* [Assignment]: From the records that follow, copy every line in which "Octane" appears.

┄┄┄┄┄┄┄┄┄┄

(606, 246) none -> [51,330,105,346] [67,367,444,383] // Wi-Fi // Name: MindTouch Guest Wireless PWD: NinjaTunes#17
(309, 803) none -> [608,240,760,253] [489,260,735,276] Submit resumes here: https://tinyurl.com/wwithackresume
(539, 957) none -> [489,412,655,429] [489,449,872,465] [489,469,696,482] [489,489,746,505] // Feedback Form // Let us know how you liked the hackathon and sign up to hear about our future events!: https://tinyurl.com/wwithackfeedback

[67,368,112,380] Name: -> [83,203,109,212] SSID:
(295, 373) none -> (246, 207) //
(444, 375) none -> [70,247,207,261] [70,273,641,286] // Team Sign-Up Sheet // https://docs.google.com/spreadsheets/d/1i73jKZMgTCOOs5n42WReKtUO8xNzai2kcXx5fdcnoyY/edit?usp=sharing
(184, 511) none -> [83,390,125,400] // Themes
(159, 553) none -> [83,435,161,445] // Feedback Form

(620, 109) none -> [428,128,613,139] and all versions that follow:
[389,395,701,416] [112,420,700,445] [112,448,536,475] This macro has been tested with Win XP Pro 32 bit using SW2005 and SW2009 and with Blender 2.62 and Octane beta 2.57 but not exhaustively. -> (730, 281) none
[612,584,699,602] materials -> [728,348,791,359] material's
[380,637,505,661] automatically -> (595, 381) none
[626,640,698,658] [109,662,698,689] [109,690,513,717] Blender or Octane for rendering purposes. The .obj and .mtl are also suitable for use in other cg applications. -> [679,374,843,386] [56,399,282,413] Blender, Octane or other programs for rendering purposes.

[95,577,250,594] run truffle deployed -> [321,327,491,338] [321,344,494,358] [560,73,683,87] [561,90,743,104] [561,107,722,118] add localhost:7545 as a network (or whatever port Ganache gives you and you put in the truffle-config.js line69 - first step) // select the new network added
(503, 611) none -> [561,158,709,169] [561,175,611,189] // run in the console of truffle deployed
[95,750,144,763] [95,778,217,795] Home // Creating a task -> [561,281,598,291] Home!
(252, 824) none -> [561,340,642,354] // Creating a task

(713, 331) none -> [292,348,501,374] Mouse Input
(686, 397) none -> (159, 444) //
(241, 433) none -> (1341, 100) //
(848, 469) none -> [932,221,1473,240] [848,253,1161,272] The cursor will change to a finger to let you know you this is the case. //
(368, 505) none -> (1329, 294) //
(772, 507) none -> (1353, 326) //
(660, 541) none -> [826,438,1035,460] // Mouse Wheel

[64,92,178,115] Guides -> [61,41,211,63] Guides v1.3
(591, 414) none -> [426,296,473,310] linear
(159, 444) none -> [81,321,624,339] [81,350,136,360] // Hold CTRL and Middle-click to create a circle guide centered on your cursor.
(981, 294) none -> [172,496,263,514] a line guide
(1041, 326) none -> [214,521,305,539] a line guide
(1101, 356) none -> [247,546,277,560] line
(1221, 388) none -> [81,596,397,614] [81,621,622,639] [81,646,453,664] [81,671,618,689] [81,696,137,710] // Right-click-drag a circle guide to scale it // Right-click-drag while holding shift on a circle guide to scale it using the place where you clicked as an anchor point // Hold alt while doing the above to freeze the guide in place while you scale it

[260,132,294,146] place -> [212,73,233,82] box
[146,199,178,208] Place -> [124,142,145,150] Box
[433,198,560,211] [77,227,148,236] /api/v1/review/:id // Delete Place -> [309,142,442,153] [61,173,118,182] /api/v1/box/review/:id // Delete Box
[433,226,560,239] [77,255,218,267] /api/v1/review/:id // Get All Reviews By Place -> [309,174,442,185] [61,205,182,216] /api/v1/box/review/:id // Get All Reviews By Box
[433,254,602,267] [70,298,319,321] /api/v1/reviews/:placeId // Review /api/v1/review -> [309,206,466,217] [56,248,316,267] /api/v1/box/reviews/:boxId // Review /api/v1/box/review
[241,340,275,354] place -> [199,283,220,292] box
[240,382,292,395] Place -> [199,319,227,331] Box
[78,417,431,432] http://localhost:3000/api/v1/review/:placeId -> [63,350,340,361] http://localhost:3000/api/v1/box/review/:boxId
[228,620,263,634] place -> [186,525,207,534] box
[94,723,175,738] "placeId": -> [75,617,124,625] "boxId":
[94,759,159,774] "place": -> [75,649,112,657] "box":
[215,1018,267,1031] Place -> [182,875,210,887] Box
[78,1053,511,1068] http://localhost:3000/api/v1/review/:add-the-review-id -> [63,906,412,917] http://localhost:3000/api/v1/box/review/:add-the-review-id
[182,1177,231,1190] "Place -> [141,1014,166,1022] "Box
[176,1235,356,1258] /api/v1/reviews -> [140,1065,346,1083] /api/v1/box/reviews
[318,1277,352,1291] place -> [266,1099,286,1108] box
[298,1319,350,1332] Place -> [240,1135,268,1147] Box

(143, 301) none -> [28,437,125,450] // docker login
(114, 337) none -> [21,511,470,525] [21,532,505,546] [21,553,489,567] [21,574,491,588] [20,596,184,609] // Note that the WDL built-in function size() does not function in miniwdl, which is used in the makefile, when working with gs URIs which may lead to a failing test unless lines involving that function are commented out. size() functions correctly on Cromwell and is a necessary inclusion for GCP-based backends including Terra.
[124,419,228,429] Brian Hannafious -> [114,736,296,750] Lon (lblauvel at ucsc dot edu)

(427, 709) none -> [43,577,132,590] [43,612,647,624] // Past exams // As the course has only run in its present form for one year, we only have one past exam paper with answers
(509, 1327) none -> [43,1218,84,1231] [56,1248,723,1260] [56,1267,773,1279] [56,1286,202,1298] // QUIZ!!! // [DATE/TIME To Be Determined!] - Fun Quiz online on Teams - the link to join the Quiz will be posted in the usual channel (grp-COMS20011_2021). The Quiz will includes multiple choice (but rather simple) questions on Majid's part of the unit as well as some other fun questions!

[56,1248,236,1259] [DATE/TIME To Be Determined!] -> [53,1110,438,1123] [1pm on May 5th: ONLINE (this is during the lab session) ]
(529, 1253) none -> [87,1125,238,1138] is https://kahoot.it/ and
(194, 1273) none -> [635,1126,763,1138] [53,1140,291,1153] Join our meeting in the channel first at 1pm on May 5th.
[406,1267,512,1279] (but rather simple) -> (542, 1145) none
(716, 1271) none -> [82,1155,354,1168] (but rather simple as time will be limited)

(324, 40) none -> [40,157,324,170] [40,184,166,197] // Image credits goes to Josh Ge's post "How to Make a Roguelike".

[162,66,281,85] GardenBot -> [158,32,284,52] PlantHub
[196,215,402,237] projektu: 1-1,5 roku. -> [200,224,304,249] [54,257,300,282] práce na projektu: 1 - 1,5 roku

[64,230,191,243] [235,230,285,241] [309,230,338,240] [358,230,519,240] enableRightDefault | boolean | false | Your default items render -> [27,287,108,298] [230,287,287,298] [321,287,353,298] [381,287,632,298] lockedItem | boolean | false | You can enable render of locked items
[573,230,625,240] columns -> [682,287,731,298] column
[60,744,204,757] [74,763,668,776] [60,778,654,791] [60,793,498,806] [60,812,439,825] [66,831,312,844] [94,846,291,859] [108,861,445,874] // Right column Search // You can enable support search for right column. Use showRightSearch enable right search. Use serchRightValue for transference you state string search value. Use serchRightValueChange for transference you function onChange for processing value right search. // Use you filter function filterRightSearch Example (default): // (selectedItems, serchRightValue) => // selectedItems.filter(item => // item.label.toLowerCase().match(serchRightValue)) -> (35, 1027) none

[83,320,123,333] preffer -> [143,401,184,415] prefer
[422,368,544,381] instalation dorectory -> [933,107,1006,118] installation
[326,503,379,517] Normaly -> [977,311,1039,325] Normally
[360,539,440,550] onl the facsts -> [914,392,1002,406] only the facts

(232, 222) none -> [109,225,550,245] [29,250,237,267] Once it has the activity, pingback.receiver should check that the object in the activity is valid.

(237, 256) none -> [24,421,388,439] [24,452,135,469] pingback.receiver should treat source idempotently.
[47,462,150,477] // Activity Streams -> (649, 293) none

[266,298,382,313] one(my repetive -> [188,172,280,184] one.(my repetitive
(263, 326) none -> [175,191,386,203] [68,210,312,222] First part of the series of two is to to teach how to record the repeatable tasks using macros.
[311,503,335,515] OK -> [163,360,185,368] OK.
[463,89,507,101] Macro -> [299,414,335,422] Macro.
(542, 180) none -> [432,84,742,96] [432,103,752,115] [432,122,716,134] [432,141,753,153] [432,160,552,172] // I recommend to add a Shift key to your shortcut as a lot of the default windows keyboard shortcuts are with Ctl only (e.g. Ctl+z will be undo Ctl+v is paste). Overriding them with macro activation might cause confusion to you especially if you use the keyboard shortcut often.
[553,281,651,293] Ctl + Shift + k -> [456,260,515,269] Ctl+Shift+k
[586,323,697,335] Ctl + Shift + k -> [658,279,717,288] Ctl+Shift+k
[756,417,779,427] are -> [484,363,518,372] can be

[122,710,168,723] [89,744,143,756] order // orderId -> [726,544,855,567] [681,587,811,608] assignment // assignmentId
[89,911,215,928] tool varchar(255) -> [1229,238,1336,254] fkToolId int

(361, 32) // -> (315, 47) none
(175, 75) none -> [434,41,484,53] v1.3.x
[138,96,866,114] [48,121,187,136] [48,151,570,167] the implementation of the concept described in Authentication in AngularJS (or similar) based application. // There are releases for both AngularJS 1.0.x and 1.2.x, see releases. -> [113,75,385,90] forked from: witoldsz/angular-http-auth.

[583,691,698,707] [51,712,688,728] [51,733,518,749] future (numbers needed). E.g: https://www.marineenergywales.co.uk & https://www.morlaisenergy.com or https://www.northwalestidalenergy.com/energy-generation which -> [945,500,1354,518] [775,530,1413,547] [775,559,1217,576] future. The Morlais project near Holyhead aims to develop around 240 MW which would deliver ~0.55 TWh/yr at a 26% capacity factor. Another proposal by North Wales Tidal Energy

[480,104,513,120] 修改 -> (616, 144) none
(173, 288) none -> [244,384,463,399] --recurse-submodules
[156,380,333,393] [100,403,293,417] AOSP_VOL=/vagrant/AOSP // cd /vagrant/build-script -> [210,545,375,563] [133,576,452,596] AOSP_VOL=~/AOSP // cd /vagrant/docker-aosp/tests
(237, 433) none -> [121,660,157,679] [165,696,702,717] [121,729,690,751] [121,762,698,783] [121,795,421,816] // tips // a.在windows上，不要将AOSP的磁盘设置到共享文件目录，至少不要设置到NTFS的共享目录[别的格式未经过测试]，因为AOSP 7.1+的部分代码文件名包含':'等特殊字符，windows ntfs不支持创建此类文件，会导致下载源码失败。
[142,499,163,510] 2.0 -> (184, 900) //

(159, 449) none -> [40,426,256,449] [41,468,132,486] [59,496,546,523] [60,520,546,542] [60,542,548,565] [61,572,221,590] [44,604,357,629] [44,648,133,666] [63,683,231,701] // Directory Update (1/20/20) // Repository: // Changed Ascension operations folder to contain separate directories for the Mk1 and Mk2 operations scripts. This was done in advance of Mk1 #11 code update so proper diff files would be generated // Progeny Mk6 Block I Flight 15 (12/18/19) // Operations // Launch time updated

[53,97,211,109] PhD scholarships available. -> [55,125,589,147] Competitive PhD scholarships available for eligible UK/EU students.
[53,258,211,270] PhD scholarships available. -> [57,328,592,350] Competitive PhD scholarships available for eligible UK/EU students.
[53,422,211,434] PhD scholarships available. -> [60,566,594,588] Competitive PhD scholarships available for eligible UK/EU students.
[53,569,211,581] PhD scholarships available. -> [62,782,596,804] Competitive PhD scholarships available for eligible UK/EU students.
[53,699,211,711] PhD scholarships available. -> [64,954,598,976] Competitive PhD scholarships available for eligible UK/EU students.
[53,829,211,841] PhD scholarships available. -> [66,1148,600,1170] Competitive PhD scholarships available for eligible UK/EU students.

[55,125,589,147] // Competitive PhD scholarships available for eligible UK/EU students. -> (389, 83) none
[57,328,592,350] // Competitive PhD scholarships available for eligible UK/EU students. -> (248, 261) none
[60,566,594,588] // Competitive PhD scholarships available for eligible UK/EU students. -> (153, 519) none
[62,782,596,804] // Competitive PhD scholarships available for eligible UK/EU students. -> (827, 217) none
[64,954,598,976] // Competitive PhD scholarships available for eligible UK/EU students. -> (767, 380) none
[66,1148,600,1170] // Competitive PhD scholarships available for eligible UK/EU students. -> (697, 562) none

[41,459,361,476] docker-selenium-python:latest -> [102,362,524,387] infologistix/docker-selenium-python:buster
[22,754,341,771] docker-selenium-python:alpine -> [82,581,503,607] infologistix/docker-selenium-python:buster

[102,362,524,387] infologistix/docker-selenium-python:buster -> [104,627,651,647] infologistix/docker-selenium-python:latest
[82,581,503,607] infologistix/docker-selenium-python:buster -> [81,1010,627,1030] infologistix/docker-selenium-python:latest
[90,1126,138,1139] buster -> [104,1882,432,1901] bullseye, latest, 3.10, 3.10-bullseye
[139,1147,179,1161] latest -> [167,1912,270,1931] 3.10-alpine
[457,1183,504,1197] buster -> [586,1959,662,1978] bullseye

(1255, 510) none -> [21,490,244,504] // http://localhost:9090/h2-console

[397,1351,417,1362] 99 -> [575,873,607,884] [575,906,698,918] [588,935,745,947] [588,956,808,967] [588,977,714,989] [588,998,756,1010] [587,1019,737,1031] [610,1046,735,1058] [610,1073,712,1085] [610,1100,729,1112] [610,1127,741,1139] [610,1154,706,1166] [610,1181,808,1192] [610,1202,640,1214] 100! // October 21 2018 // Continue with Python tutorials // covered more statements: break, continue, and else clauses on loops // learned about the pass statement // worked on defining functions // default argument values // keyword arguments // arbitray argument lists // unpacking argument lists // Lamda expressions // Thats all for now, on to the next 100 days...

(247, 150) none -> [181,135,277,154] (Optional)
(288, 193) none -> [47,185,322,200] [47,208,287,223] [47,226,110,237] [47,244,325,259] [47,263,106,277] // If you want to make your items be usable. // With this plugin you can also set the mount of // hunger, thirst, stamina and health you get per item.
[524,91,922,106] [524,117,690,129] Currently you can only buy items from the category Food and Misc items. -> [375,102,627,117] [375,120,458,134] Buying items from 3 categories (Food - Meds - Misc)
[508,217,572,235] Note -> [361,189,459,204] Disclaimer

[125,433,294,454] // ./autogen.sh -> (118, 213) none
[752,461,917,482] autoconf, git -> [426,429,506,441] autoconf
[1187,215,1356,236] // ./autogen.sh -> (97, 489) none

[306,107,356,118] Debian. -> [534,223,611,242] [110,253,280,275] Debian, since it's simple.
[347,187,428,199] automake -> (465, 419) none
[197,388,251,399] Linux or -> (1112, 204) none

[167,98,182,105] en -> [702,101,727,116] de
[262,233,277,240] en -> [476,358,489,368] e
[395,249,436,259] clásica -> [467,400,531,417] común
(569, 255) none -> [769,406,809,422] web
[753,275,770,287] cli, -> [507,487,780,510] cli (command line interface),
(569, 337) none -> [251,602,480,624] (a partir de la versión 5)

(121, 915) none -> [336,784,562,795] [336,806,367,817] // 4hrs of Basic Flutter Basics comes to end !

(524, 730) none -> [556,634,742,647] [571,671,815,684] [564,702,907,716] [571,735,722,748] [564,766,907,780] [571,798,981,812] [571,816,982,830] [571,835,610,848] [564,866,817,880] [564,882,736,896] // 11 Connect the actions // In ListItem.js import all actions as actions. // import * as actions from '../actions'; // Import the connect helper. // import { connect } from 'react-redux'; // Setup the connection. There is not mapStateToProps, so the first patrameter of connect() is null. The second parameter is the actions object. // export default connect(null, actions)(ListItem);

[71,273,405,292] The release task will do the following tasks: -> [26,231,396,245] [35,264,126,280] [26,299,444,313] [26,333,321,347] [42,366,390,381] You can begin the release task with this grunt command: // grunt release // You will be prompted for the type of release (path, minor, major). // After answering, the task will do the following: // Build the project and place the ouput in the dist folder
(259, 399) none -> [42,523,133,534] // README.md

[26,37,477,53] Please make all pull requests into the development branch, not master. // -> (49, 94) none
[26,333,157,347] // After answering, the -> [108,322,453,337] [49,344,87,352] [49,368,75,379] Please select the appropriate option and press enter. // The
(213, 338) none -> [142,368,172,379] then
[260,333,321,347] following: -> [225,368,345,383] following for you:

┄┄┄┄┄┄┄┄┄┄

* [Answer space]:
[389,395,701,416] [112,420,700,445] [112,448,536,475] This macro has been tested with Win XP Pro 32 bit using SW2005 and SW2009 and with Blender 2.62 and Octane beta 2.57 but not exhaustively. -> (730, 281) none
[626,640,698,658] [109,662,698,689] [109,690,513,717] Blender or Octane for rendering purposes. The .obj and .mtl are also suitable for use in other cg applications. -> [679,374,843,386] [56,399,282,413] Blender, Octane or other programs for rendering purposes.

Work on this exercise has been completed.